Corporate income taxes are already scheduled to be cut over the next couple of years and our individual income tax rates already range from 2.59% for the lowest tax bracket to 4.54% for the highest. Lower taxes are unrealistic and irresponsible. Taxes can’t be cut further without more major budget cuts or increases in other regressive taxes to offset the lost revenue.

According to the nonpartisan Joint Legislative Budget Committee just for fiscal year 2015 the corporate income tax cut will cost the state $35.7M. The next cut is projected to add another $35.8M to the state deficit.

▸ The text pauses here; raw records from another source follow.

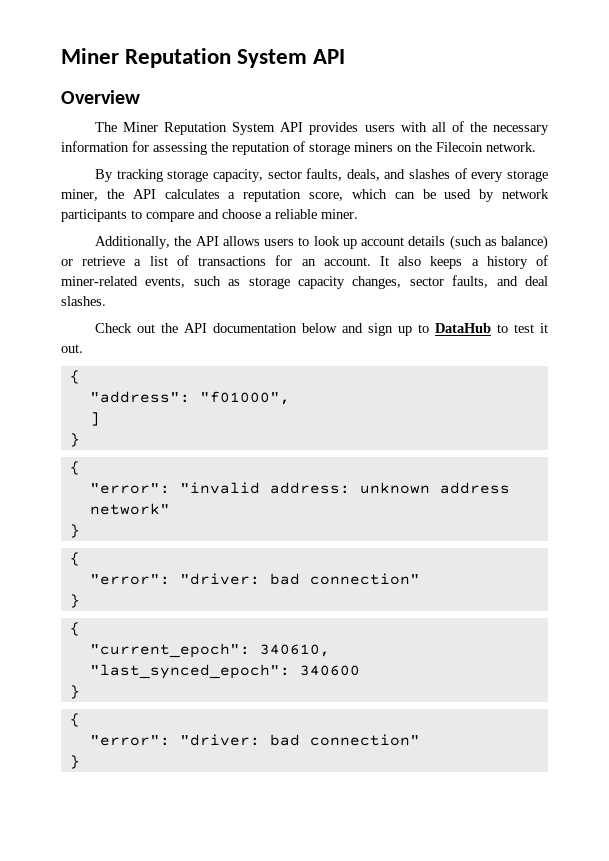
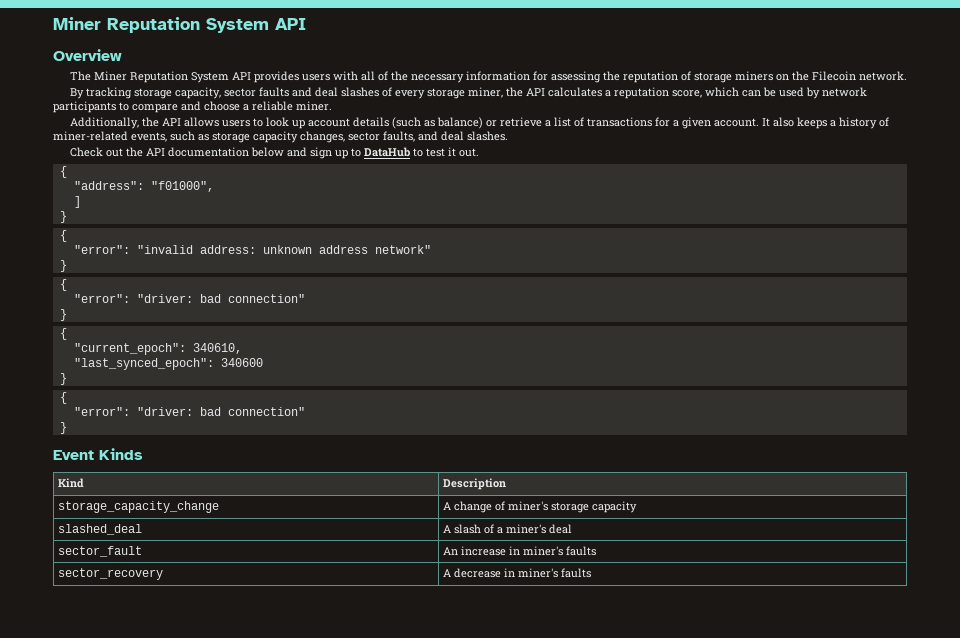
- By tracking storage capacity, sector faults, deals, and slashes of every storage miner, the API calculates a reputation score, which can be used by network participants to compare and choose a reliable miner.
+ By tracking storage capacity, sector faults and deal slashes of every storage miner, the API calculates a reputation score, which can be used by network participants to compare and choose a reliable miner.
- Additionally, the API allows users to look up account details (such as balance) or retrieve a list of transactions for an account.
+ Additionally, the API allows users to look up account details (such as balance) or retrieve a list of transactions for a given account.
+ Event Kinds
+ Kind | Description
+ storage_capacity_change | A change of miner's storage capacity
+ slashed_deal | A slash of a miner's deal
+ sector_fault | An increase in miner's faults
+ sector_recovery | A decrease in miner's faults

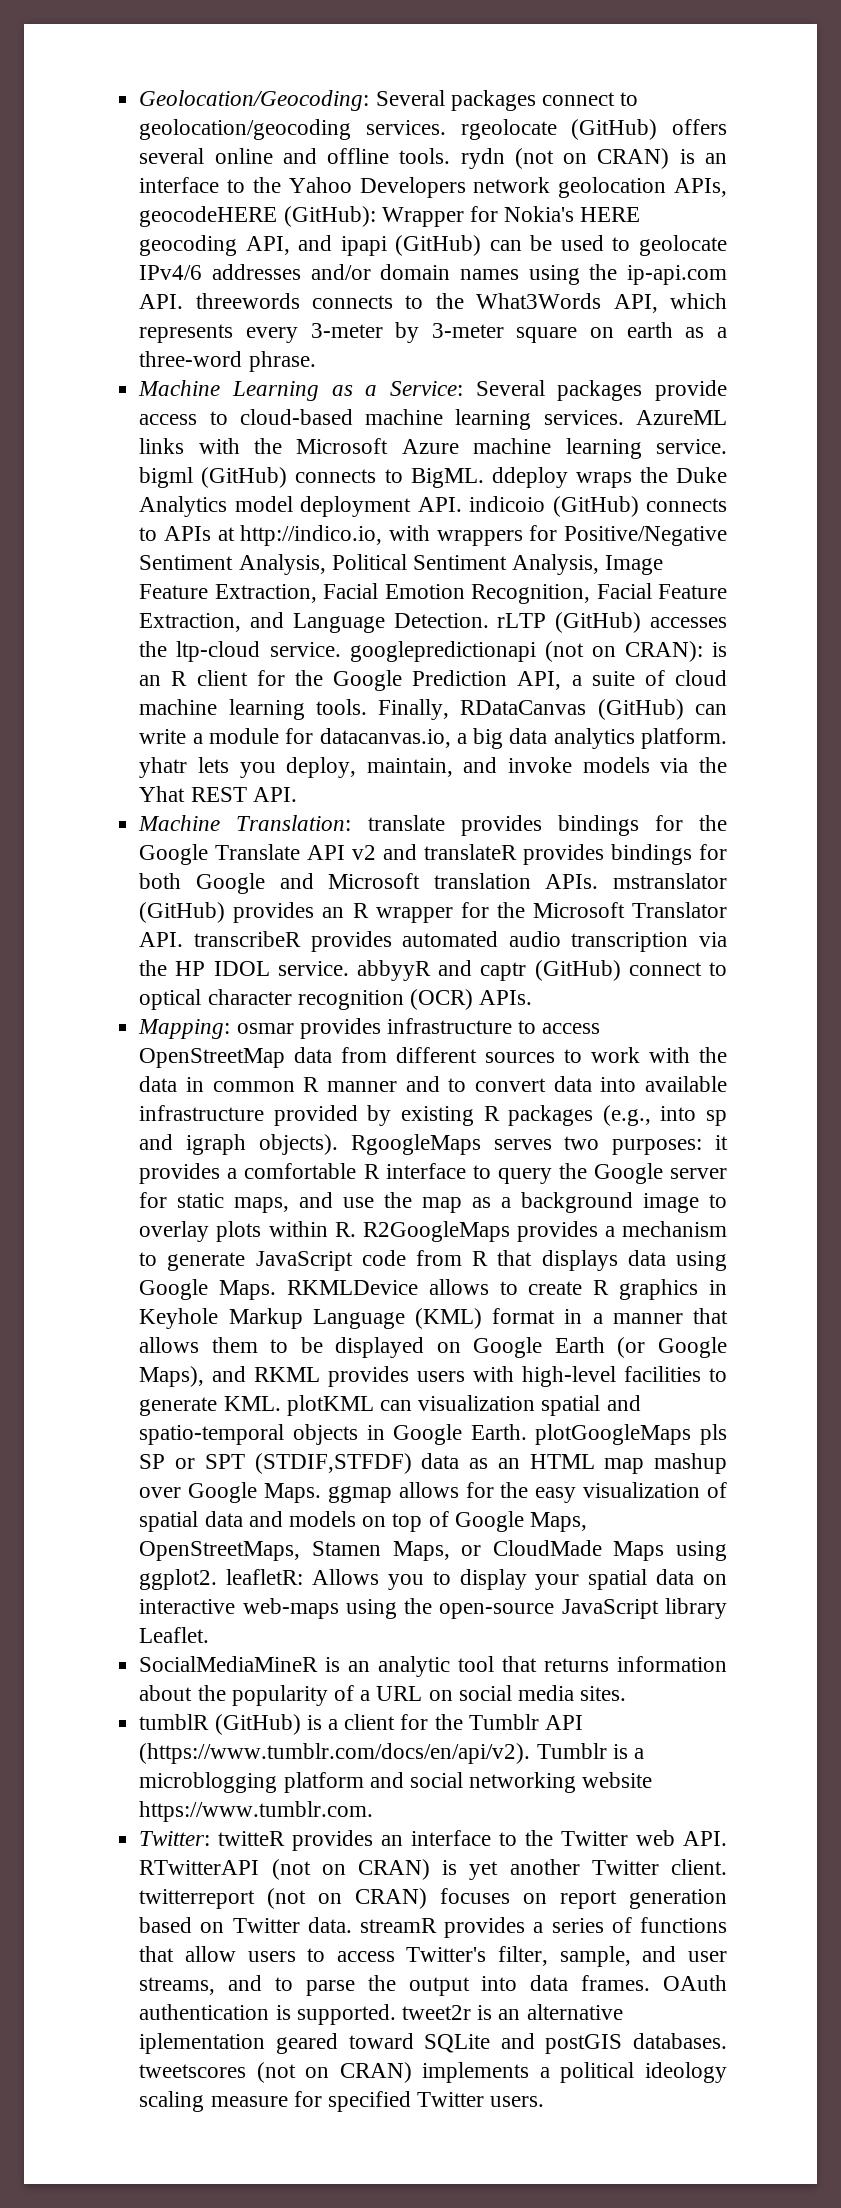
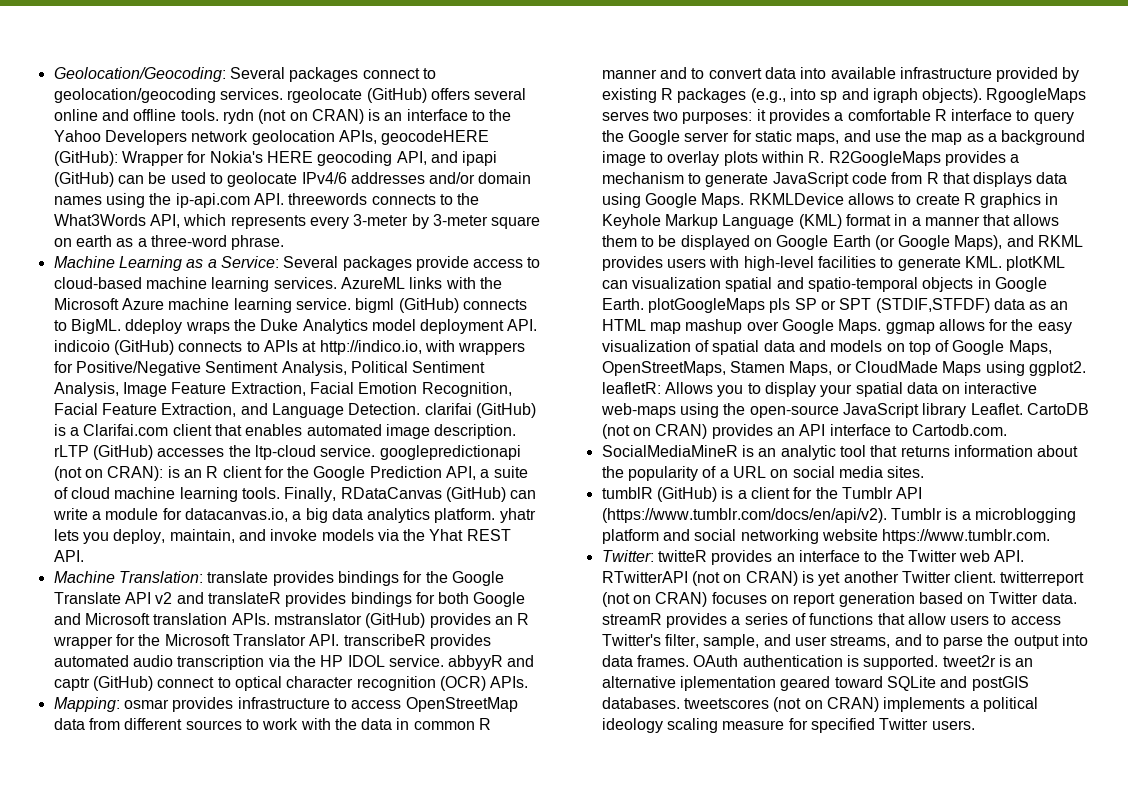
- AzureML links with the Microsoft Azure machine learning service. bigml (GitHub) connects to BigML. ddeploy wraps the Duke Analytics model deployment API. indicoio (GitHub) connects to APIs at http://indico.io, with wrappers for Positive/Negative Sentiment Analysis, Political Sentiment Analysis, Image Feature Extraction, Facial Emotion Recognition, Facial Feature Extraction, and Language Detection. rLTP (GitHub) accesses the ltp-cloud service. googlepredictionapi (not on CRAN):
+ AzureML links with the Microsoft Azure machine learning service. bigml (GitHub) connects to BigML. ddeploy wraps the Duke Analytics model deployment API. indicoio (GitHub) connects to APIs at http://indico.io, with wrappers for Positive/Negative Sentiment Analysis, Political Sentiment Analysis, Image Feature Extraction, Facial Emotion Recognition, Facial Feature Extraction, and Language Detection. clarifai (GitHub) is a Clarifai.com client that enables automated image description. rLTP (GitHub) accesses the ltp-cloud service. googlepredictionapi (not on CRAN):
+ CartoDB (not on CRAN) provides an API interface to Cartodb.com.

Why is this an acceptable way to add to our deficit, but we can’t invest our taxes in our own schools and communities.
Our greatest threat to Arizona's future is our lack of opportunity for meaningful early childhood education. In the future the fact that we’re waiting until kindergarten to start investing in our kids education will be one of our most shameful mistakes. According to First Things First 90% of major brain development happens in the first 5 years. Waiting until kindergarten before we start investing in education is why we have unequal 3rd grade reading scores and graduation rates.
Though my party did not choose my candidate I support my party’s decision to nominate Sen. Clinton for President.
Everything is constantly changing. Learn to anticipate and even monitor change so that adapting and welcoming change becomes intuition.
My favorite book is Victor Villaseñor’s Rain of Gold. Parallel stories of two families and two countries are weaved together in a kind of Gabriel García Márquez One Hundred Years of Solitude kind of magical realism if it wasn’t for the fact that it's all a true story that isn’t that different from the story of many mexican american families. I always remember the this book because of all the strong mother characters that persevere through struggle because of family and shared dreams.
It may be a little slow and predictable but I always fall for the Socratic method use in the movie Peaceful Warrior. Two great quotes that having meaning for me are “A warrior is not about perfection or victory or invulnerability. He’s about absolute vulnerability. That is the only true courage.” and “There is never nothing going on. There are no ordinary moments.”
My favorite place in Arizona is the Fossil Creek Trail in Strawberry outside of Payson it's one of two Wild and Scenic rivers in Arizona.

It’s a rare riparian area with many Dilzhé’é (Western Apache) cultural sites. Also with year round water it’s a natural water park with tunnels and caves to swim in, rope swings and waterfalls to jump off

Advance permits are required from May 1st through October 1st. Maybe I’ll see you hiking after the election.
I’ve always admired Cesar Chavez as an example of standing up to exploitation and discrimination. But he also shared a great cultural competence that is sorely needed today. Chavez always understood that “Preservation of one's own culture does not require contempt or disrespect for other cultures.”